But I Hate Exercise

In Uncategorized by Alicia Bonney

But I hate exercise. Oh, how I wished I had a dollar for every time I’ve heard that line. What is it about exercise that people seem to hate? Surely it’s not the sculpted abs or v- taper; the reduction in pain or the lowered cholesterol, blood sugar, and blood pressure. It may not even be the physical activity part because I could easily find a bunch of people who claim to hate exercise but love to dance, jump Double Dutch, have sex, swim, or run around with their children. So what is it exactly? When I ask, I’m usually offered superficial answers draped in subconscious denial: “I just don’t like it”. “I hate having to sweat”. “I have bad knees (or shoulders, ankles, etc.)”. The reality is that there are too many exercises to hate all of them; a cool enough environment can eliminate the sweating issue; and there are modifications to accommodate every ache and pain, many of which are exacerbated by a lack of regular activity. The irony is that burpees are the bane of many people’s existence until they’re able to do them. Then magically they don’t mind banging out a set of 10 for the gram…for the likes…for the praise from those people they used to be…you know, the ones who hate burpees.

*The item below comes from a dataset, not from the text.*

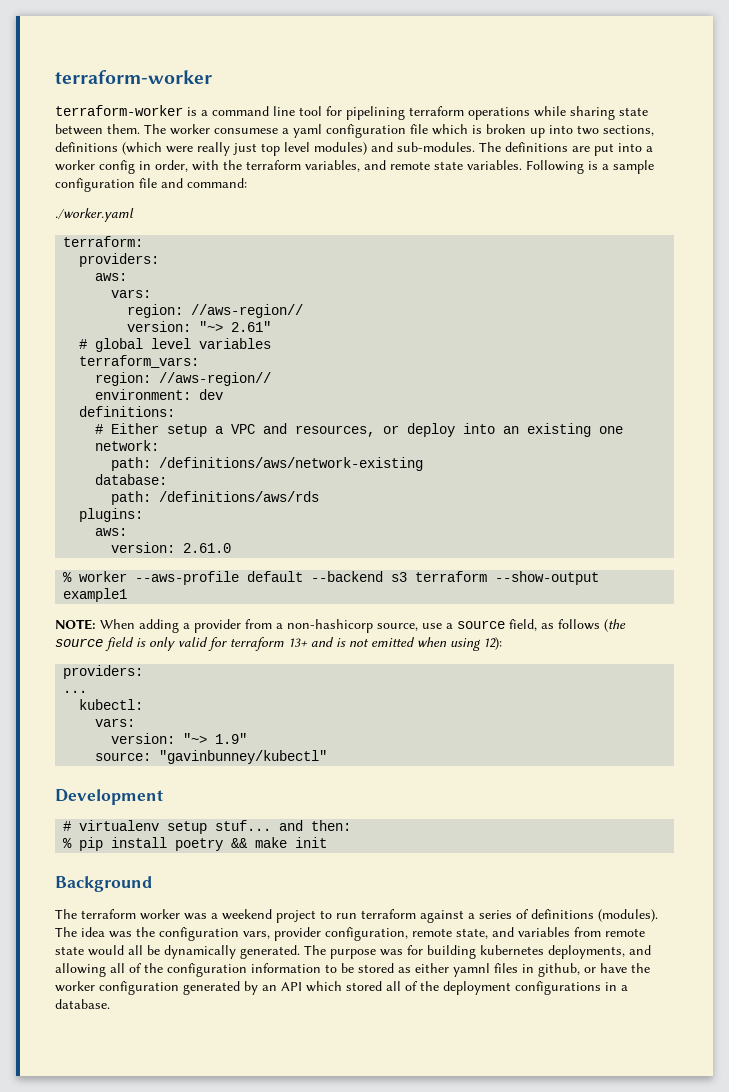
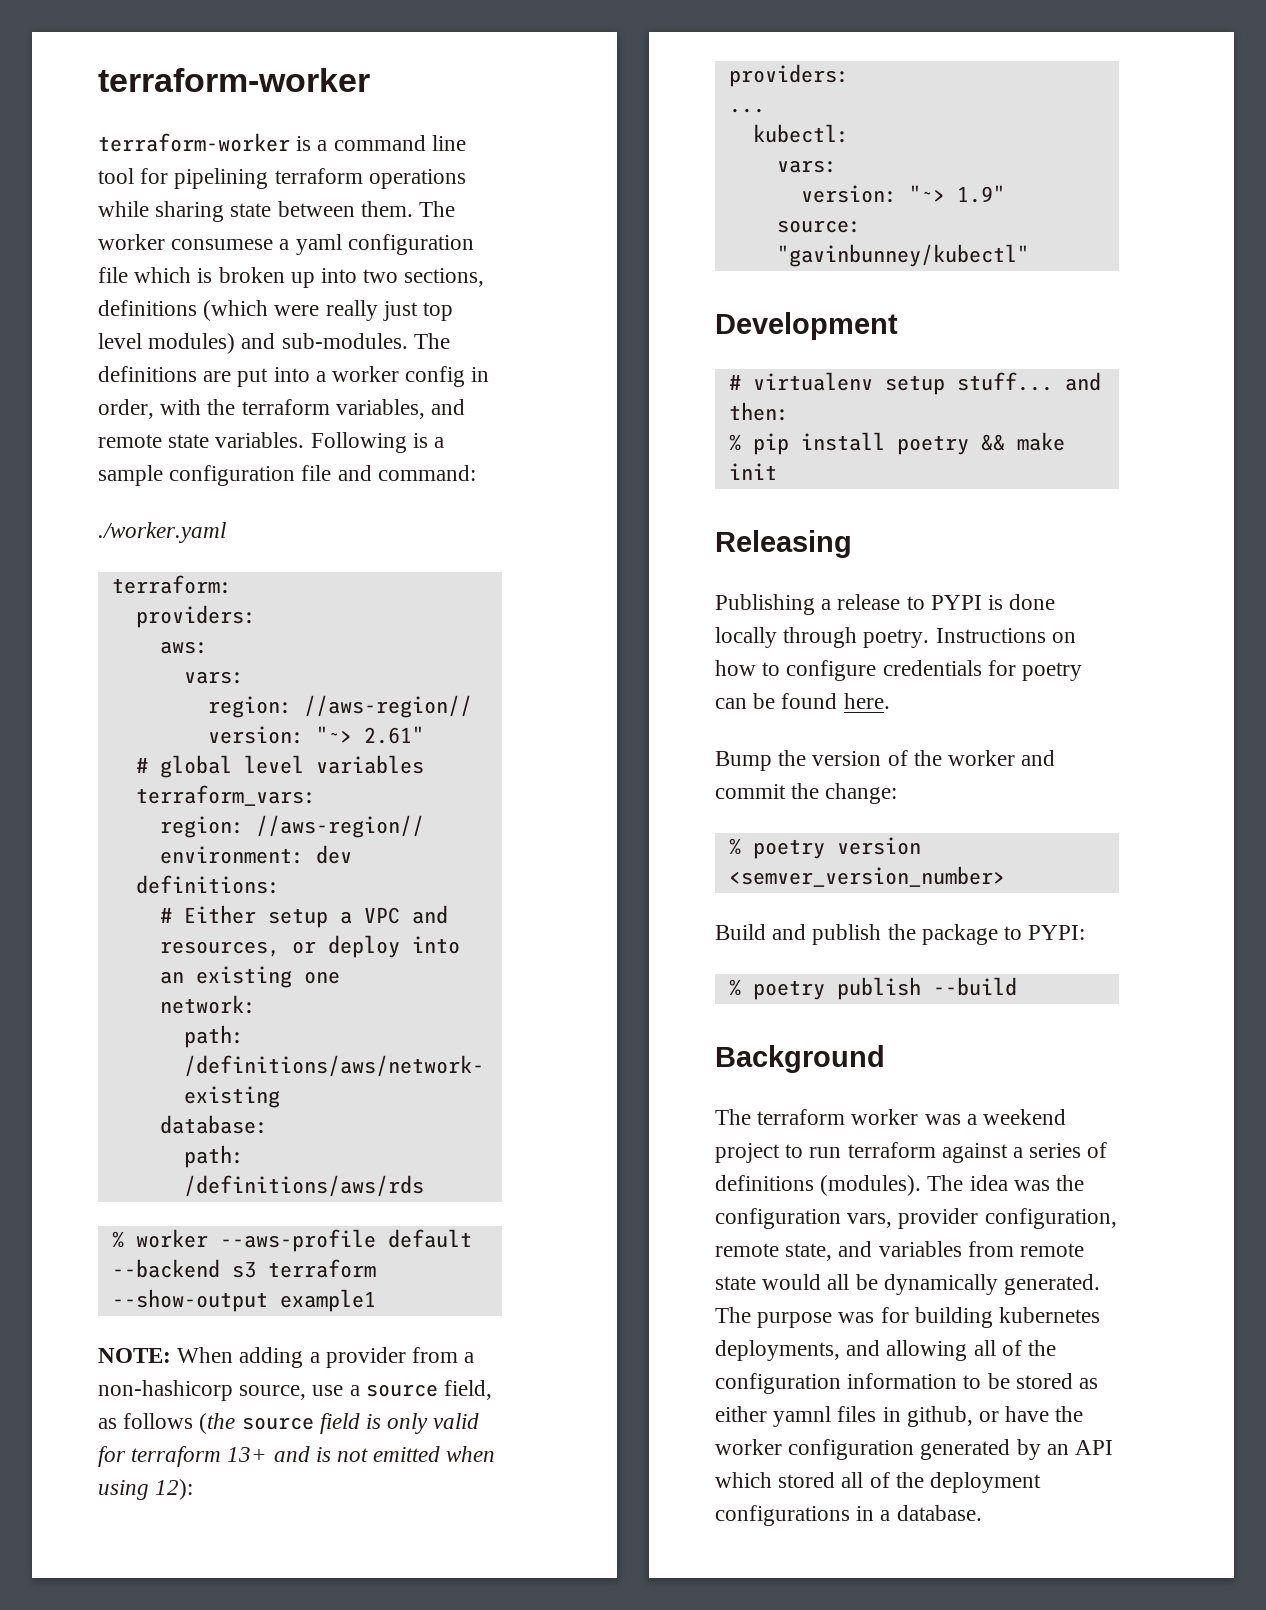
[79,508,144,522] [95,528,128,536] [111,542,232,553] // plugins: // aws: // version: 2.61.0 -> (424, 1186) none
[215,820,272,831] stuf... -> [956,372,1053,391] stuff...
(328, 842) none -> [715,530,852,558] [715,594,1056,615] [715,627,1076,648] [715,660,1083,681] [715,693,890,709] [715,750,1056,771] [715,783,898,804] [728,837,921,859] [728,866,1005,887] [715,924,1086,945] [728,977,1017,1000] // Releasing // Publishing a release to PYPI is done locally through poetry. Instructions on how to configure credentials for poetry can be found here. // Bump the version of the worker and commit the change: // % poetry version <semver_version_number> // Build and publish the package to PYPI: // % poetry publish --build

In my opinion, it’s the challenge that people detest. Exercise requires a certain drive to put your body through a stressful experience, on purpose, for benefits that cannot be seen right away. It requires the kind of discipline that will get up early or go out in bad weather, reject poor food choices, and not see the denial as some form of diet prison. Exercise demands an unusual level of commitment that says I will show up when I don’t want to, and when it gets easy, I will make it harder. None of these characteristics are easy to create or instill.

Someone once said that “physical strength is measured by what we carry; inner strength is measured by what we can bear”. We need drive, discipline, and commitment, not just for fitness but for life. Can you lift them in the gym, bring them into relationships, and carry them to work every morning and back home every night? How strong is your core? What can you bear?